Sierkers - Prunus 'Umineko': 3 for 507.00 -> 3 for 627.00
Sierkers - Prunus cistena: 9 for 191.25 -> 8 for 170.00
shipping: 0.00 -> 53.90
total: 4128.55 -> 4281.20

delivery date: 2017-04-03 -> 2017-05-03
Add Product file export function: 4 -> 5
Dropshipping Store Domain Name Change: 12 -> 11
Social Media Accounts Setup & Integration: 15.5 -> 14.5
:::::
Prompt:
The whole listing above is to be restated word for word.

Response:
Sierkers - Prunus 'Umineko': 3 for 507.00 -> 3 for 627.00
Sierkers - Prunus cistena: 9 for 191.25 -> 8 for 170.00
shipping: 0.00 -> 53.90
total: 4128.55 -> 4281.20

delivery date: 2017-04-03 -> 2017-05-03
Add Product file export function: 4 -> 5
Dropshipping Store Domain Name Change: 12 -> 11
Social Media Accounts Setup & Integration: 15.5 -> 14.5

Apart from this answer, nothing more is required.